- **Records shown**:
--------

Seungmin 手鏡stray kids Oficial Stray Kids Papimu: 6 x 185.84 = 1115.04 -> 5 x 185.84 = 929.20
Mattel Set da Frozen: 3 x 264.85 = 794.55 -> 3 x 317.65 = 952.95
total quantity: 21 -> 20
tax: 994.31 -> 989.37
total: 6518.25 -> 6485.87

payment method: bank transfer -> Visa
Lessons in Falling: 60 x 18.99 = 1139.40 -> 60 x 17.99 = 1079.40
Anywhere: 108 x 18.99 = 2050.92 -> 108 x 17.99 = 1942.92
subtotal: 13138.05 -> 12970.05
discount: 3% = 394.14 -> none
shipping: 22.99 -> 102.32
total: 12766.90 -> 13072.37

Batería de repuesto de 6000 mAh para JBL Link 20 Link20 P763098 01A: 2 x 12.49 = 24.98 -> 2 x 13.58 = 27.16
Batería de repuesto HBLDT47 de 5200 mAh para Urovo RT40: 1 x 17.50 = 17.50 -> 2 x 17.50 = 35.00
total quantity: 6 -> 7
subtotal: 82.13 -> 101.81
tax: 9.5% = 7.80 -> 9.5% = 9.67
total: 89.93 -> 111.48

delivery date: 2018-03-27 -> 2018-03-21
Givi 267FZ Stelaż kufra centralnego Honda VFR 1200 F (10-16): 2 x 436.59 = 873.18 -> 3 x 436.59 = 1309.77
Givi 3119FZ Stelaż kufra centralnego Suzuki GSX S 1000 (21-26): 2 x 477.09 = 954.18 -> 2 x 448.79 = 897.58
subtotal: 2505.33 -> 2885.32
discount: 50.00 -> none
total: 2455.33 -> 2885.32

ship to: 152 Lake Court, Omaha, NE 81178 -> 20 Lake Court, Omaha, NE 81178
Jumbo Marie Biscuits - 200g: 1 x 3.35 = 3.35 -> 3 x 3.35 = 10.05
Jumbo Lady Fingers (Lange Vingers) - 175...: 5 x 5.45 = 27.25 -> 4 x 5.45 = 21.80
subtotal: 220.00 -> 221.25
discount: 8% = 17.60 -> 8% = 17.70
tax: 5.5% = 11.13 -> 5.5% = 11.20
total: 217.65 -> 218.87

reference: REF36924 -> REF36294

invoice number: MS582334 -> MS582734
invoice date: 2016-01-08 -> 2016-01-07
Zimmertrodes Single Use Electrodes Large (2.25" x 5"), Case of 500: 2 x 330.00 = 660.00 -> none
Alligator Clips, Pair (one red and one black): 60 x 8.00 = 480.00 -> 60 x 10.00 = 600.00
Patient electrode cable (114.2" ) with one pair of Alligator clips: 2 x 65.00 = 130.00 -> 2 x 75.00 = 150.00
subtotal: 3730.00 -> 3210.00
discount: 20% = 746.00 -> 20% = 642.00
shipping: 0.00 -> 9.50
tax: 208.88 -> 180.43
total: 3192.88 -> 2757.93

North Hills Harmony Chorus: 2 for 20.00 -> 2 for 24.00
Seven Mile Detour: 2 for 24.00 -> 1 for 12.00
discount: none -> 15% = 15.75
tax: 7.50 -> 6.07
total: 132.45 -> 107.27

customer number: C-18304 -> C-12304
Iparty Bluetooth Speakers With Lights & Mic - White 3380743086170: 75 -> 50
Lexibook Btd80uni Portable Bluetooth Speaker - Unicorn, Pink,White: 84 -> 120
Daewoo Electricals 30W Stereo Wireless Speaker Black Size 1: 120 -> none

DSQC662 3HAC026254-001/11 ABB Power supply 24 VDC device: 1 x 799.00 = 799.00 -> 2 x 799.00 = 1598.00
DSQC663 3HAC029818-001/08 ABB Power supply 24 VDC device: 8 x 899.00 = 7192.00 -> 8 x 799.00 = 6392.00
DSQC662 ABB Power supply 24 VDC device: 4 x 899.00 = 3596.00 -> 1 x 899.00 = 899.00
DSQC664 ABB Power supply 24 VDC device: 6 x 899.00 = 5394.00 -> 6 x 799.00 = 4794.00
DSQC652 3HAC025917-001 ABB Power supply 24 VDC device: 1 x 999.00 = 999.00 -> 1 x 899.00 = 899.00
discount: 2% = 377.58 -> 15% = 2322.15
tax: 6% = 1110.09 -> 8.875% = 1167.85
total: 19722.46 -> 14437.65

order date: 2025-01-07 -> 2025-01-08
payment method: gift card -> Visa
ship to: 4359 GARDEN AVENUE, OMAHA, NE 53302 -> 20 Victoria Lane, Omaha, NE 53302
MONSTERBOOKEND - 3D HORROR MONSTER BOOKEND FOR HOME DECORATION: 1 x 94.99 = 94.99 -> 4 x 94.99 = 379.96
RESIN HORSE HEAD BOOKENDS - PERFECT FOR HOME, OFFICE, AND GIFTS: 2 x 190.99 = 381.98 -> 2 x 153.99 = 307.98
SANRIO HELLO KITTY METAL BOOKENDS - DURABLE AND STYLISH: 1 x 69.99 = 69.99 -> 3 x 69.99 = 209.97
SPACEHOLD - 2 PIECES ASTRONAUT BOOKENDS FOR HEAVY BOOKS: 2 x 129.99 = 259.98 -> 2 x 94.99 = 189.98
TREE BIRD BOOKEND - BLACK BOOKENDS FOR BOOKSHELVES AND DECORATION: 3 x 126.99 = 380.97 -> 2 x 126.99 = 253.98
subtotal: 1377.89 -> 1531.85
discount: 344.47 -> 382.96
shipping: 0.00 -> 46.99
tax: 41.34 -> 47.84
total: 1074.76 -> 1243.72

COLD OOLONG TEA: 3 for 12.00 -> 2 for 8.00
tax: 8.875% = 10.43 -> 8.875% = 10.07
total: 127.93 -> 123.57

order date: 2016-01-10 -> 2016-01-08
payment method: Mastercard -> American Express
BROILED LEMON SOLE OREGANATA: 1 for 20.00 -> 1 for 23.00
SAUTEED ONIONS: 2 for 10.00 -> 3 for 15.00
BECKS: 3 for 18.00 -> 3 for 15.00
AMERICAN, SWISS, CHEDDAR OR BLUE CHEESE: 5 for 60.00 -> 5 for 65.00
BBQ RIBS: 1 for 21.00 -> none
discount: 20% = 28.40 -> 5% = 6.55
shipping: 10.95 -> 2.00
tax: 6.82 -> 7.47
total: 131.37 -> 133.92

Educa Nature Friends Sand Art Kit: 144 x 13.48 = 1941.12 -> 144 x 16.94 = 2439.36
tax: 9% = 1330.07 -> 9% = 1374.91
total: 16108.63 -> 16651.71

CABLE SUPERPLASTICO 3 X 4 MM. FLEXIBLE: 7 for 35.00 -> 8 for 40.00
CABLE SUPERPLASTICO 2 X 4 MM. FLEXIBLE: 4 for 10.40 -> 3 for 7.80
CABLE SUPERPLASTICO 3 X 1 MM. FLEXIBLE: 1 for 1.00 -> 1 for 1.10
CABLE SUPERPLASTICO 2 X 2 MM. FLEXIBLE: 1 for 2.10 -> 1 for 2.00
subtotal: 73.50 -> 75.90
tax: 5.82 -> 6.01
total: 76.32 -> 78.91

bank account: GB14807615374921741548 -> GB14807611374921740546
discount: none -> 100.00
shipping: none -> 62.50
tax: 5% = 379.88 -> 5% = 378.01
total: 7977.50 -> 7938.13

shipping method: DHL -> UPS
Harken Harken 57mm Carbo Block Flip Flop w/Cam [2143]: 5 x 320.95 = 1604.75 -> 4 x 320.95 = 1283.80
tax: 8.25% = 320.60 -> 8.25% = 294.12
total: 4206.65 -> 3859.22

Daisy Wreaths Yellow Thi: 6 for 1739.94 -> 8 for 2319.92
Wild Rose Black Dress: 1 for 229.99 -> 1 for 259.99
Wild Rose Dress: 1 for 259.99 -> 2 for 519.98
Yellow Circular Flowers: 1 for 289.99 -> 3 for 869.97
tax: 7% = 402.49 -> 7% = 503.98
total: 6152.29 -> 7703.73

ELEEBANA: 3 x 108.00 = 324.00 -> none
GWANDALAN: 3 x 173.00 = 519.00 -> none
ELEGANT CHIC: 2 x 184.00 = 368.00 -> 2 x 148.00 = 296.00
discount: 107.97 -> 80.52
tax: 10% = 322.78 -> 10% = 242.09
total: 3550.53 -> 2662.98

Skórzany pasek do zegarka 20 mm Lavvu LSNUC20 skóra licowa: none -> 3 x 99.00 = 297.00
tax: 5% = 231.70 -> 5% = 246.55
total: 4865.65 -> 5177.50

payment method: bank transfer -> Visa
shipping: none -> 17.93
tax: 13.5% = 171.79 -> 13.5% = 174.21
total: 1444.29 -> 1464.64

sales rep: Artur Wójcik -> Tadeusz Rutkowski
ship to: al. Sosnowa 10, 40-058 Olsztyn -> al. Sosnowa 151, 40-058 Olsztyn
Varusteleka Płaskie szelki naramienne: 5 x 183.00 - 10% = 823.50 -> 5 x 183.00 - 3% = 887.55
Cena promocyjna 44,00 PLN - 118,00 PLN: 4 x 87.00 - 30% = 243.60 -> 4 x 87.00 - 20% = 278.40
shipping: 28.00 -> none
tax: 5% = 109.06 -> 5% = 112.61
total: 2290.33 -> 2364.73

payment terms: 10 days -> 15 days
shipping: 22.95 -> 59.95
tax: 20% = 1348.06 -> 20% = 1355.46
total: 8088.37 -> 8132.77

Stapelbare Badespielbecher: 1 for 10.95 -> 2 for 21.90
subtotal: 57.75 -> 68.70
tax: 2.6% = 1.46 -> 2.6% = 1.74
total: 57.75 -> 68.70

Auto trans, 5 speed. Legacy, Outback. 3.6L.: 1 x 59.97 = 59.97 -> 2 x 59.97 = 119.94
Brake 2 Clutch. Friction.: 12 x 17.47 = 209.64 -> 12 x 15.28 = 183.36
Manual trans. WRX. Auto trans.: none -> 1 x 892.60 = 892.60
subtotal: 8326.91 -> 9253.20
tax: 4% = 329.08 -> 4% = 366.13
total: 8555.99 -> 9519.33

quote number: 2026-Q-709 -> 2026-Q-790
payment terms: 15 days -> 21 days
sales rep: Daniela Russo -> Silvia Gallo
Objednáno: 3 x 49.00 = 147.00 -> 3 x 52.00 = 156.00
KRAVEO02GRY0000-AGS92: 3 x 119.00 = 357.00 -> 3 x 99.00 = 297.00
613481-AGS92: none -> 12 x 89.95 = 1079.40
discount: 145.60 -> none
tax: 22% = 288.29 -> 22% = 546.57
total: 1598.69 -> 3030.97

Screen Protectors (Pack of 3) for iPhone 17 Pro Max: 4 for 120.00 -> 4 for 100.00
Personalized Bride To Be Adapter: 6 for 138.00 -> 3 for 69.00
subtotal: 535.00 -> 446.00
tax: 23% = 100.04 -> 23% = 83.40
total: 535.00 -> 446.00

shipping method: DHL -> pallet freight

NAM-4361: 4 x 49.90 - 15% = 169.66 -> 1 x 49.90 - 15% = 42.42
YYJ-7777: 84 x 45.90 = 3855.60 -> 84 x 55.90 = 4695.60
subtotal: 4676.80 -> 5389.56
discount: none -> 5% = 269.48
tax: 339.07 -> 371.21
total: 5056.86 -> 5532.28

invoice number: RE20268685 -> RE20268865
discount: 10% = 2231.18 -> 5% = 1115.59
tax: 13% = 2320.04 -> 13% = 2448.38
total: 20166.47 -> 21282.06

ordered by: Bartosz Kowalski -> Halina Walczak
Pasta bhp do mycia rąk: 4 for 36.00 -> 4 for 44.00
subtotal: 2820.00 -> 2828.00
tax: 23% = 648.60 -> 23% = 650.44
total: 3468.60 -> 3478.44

--------

- **Instructions to follow**:
All that is needed is the exact run of lines above from the line containing "CABLE SUPERPLASTICO 2 X 2" through the line containing "shipping: none -> 17.93", both of them included.

- **Worked solution**:
CABLE SUPERPLASTICO 2 X 2 MM. FLEXIBLE: 1 for 2.10 -> 1 for 2.00
subtotal: 73.50 -> 75.90
tax: 5.82 -> 6.01
total: 76.32 -> 78.91

bank account: GB14807615374921741548 -> GB14807611374921740546
discount: none -> 100.00
shipping: none -> 62.50
tax: 5% = 379.88 -> 5% = 378.01
total: 7977.50 -> 7938.13

shipping method: DHL -> UPS
Harken Harken 57mm Carbo Block Flip Flop w/Cam [2143]: 5 x 320.95 = 1604.75 -> 4 x 320.95 = 1283.80
tax: 8.25% = 320.60 -> 8.25% = 294.12
total: 4206.65 -> 3859.22

Daisy Wreaths Yellow Thi: 6 for 1739.94 -> 8 for 2319.92
Wild Rose Black Dress: 1 for 229.99 -> 1 for 259.99
Wild Rose Dress: 1 for 259.99 -> 2 for 519.98
Yellow Circular Flowers: 1 for 289.99 -> 3 for 869.97
tax: 7% = 402.49 -> 7% = 503.98
total: 6152.29 -> 7703.73

ELEEBANA: 3 x 108.00 = 324.00 -> none
GWANDALAN: 3 x 173.00 = 519.00 -> none
ELEGANT CHIC: 2 x 184.00 = 368.00 -> 2 x 148.00 = 296.00
discount: 107.97 -> 80.52
tax: 10% = 322.78 -> 10% = 242.09
total: 3550.53 -> 2662.98

Skórzany pasek do zegarka 20 mm Lavvu LSNUC20 skóra licowa: none -> 3 x 99.00 = 297.00
tax: 5% = 231.70 -> 5% = 246.55
total: 4865.65 -> 5177.50

payment method: bank transfer -> Visa
shipping: none -> 17.93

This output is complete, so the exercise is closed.